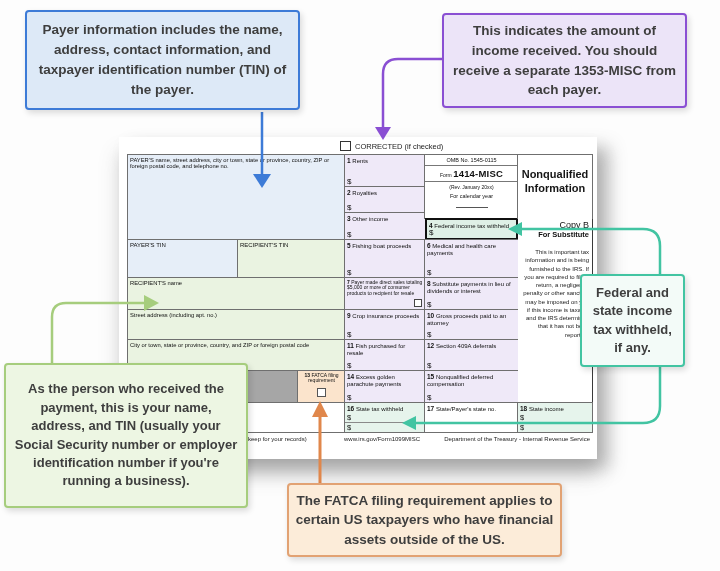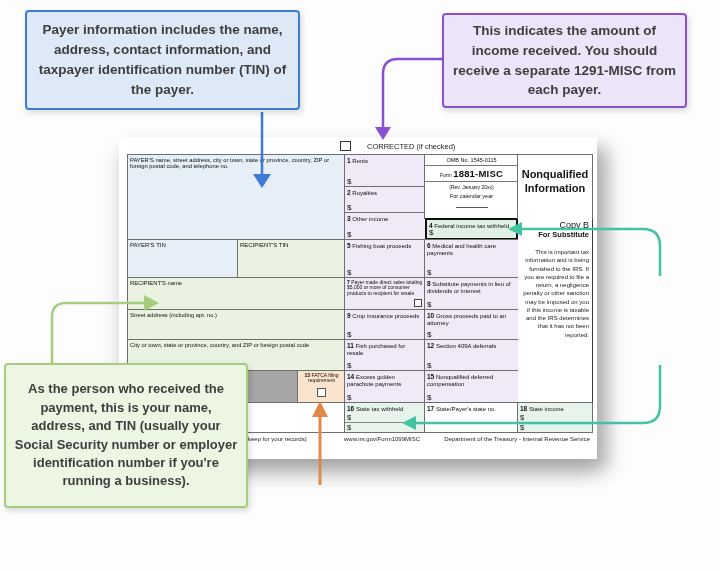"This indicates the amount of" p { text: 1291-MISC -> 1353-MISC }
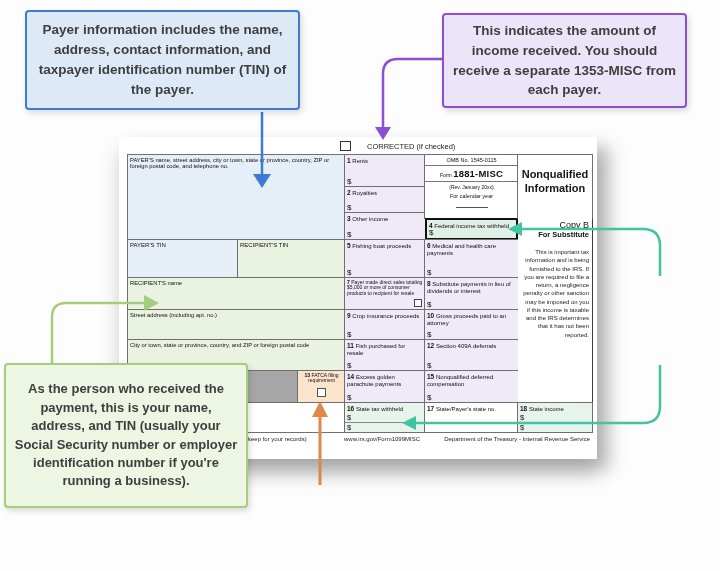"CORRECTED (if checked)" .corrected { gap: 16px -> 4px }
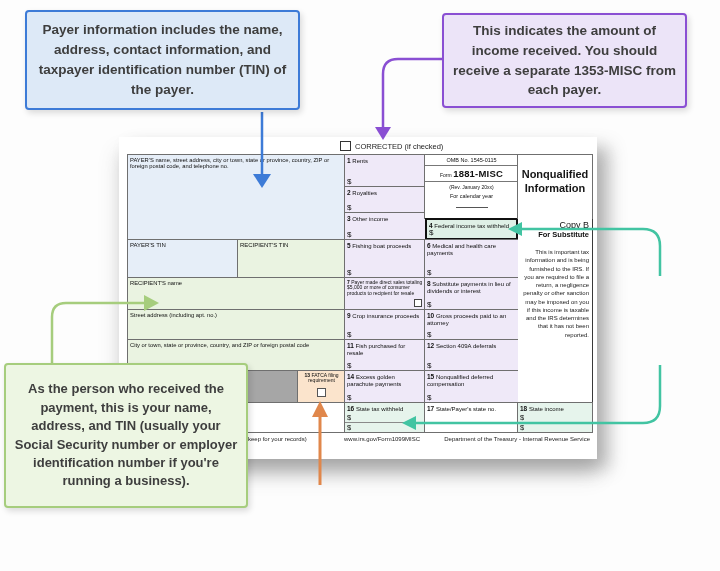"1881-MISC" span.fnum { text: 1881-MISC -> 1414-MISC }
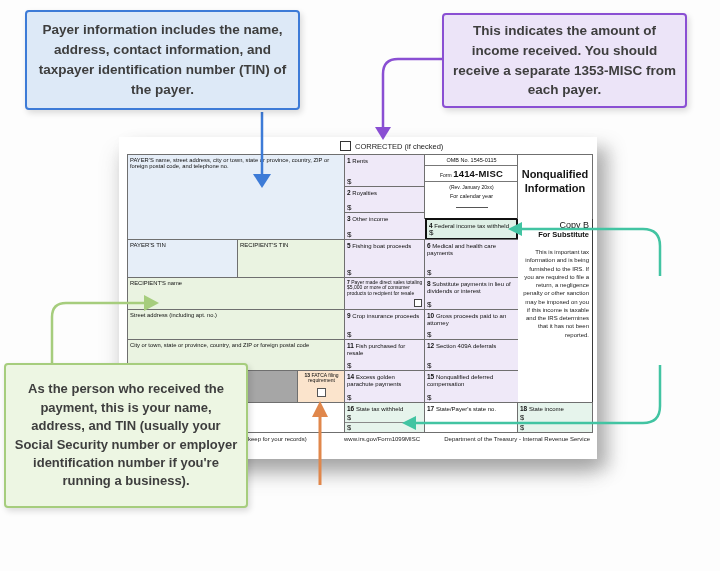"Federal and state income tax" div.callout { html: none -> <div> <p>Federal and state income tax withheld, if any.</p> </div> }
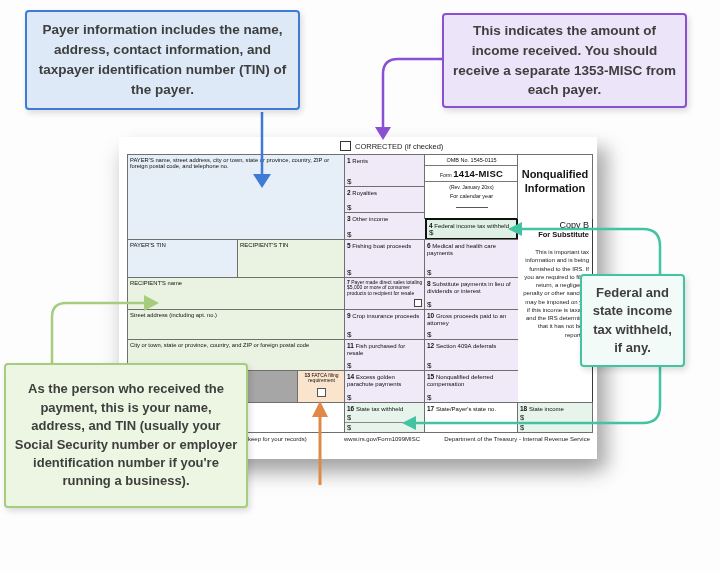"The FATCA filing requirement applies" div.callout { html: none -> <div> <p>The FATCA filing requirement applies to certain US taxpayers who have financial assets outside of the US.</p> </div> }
---
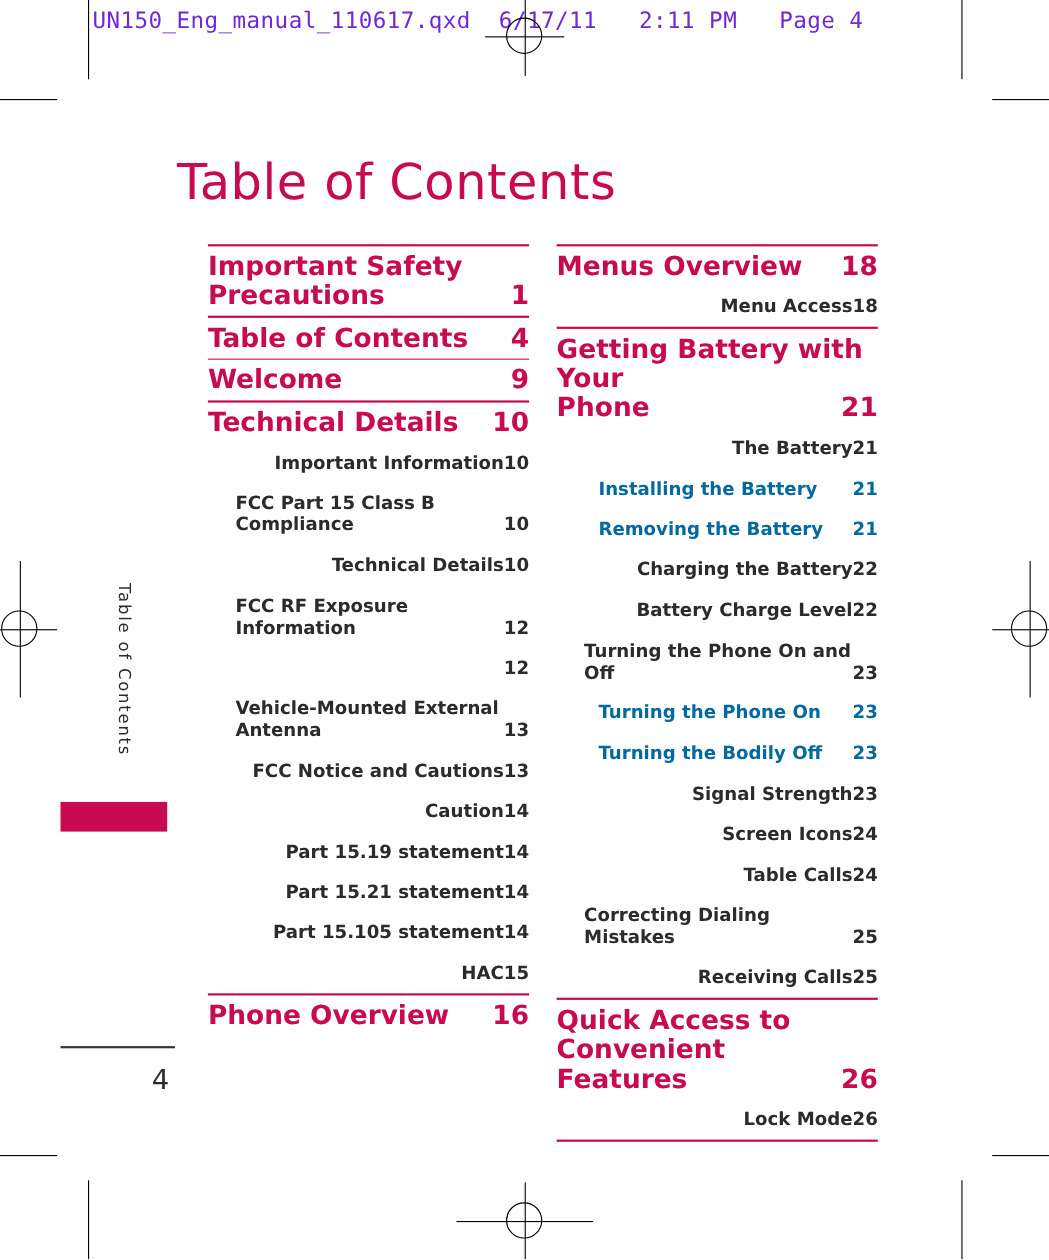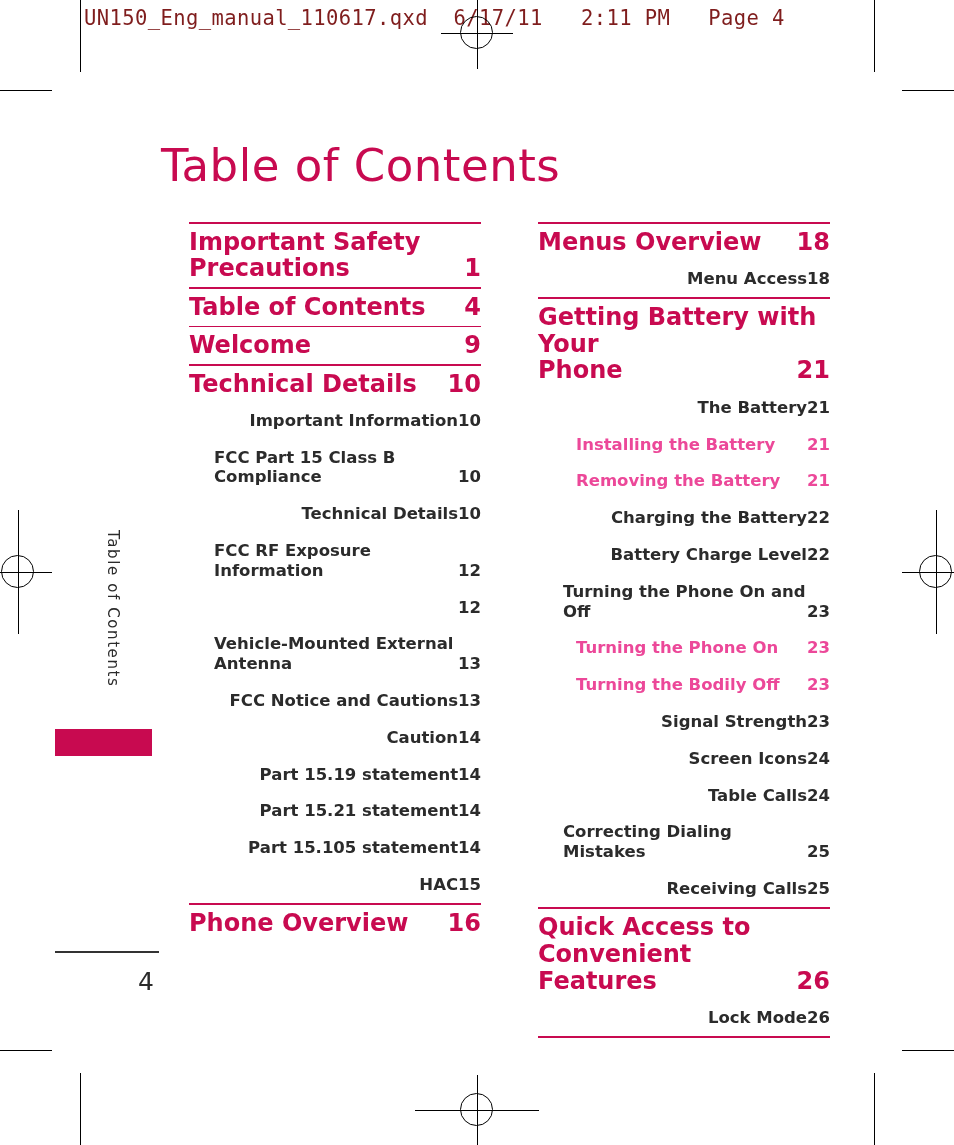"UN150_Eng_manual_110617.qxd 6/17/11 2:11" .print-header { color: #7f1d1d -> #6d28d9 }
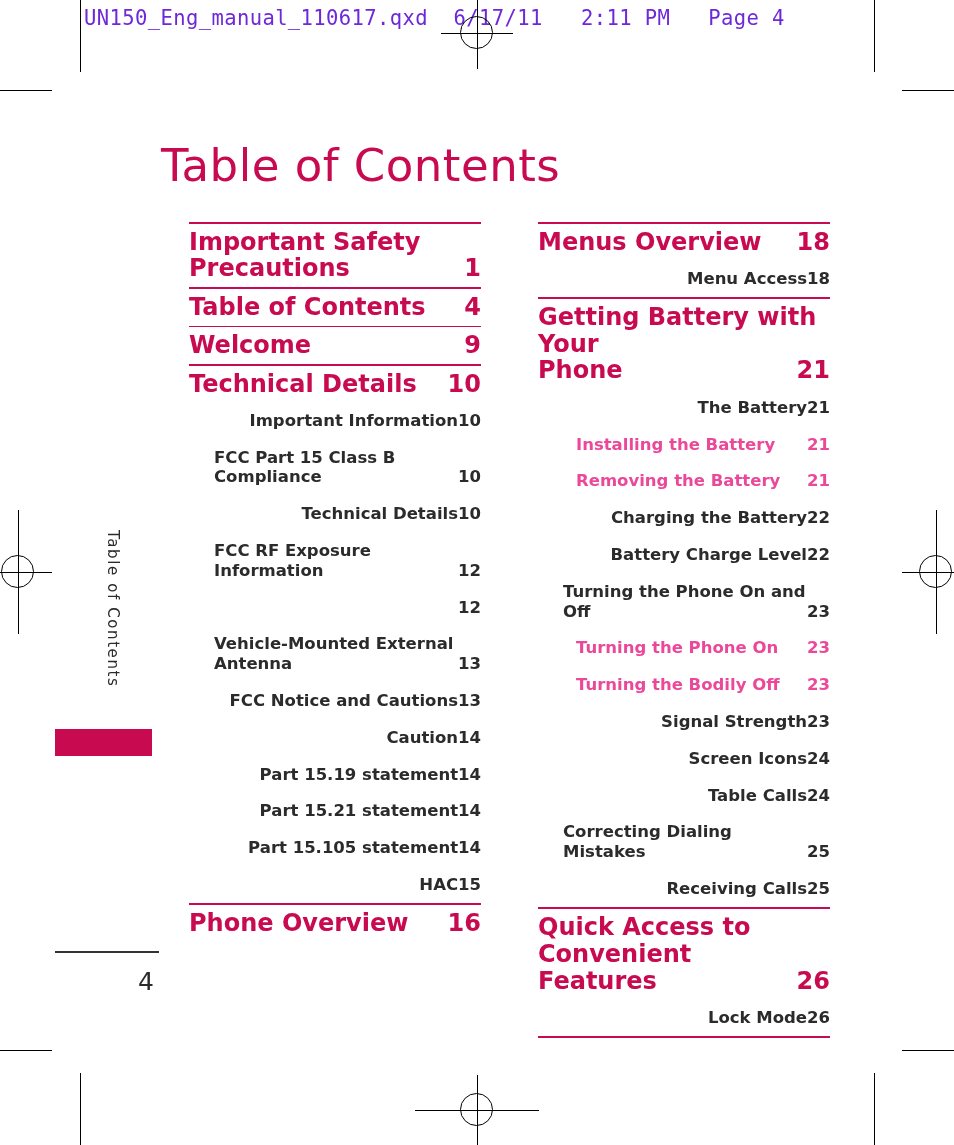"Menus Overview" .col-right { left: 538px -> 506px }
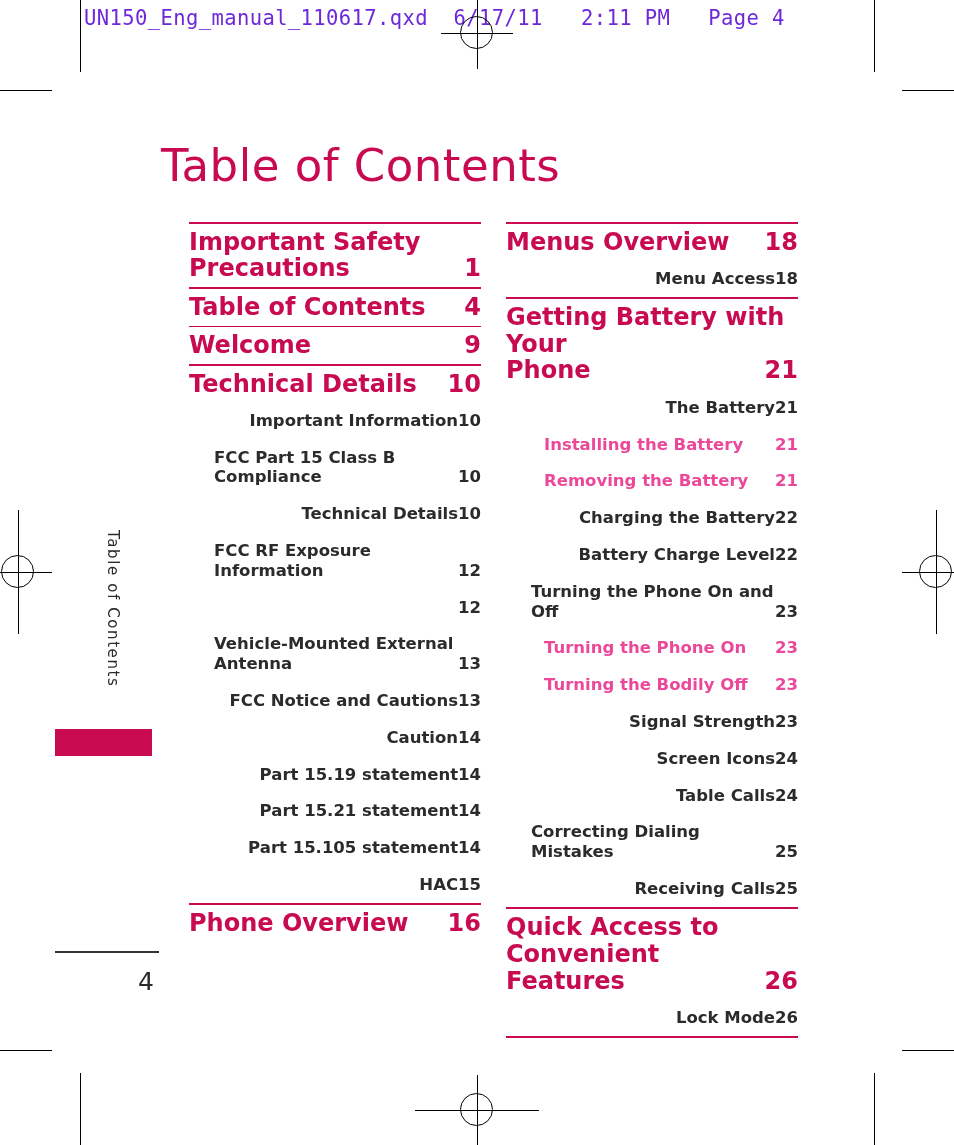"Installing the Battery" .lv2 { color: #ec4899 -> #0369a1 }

■ **Exercise goal**
Exactly the lines above, from the one containing "color: #7f1d1d ->" down to the one containing "color: #ec4899 ->", are to be repeated, including both ends. Pictures are not part of the copy.

■ **Task response**
"UN150_Eng_manual_110617.qxd 6/17/11 2:11" .print-header { color: #7f1d1d -> #6d28d9 }
"Menus Overview" .col-right { left: 538px -> 506px }
"Installing the Battery" .lv2 { color: #ec4899 -> #0369a1 }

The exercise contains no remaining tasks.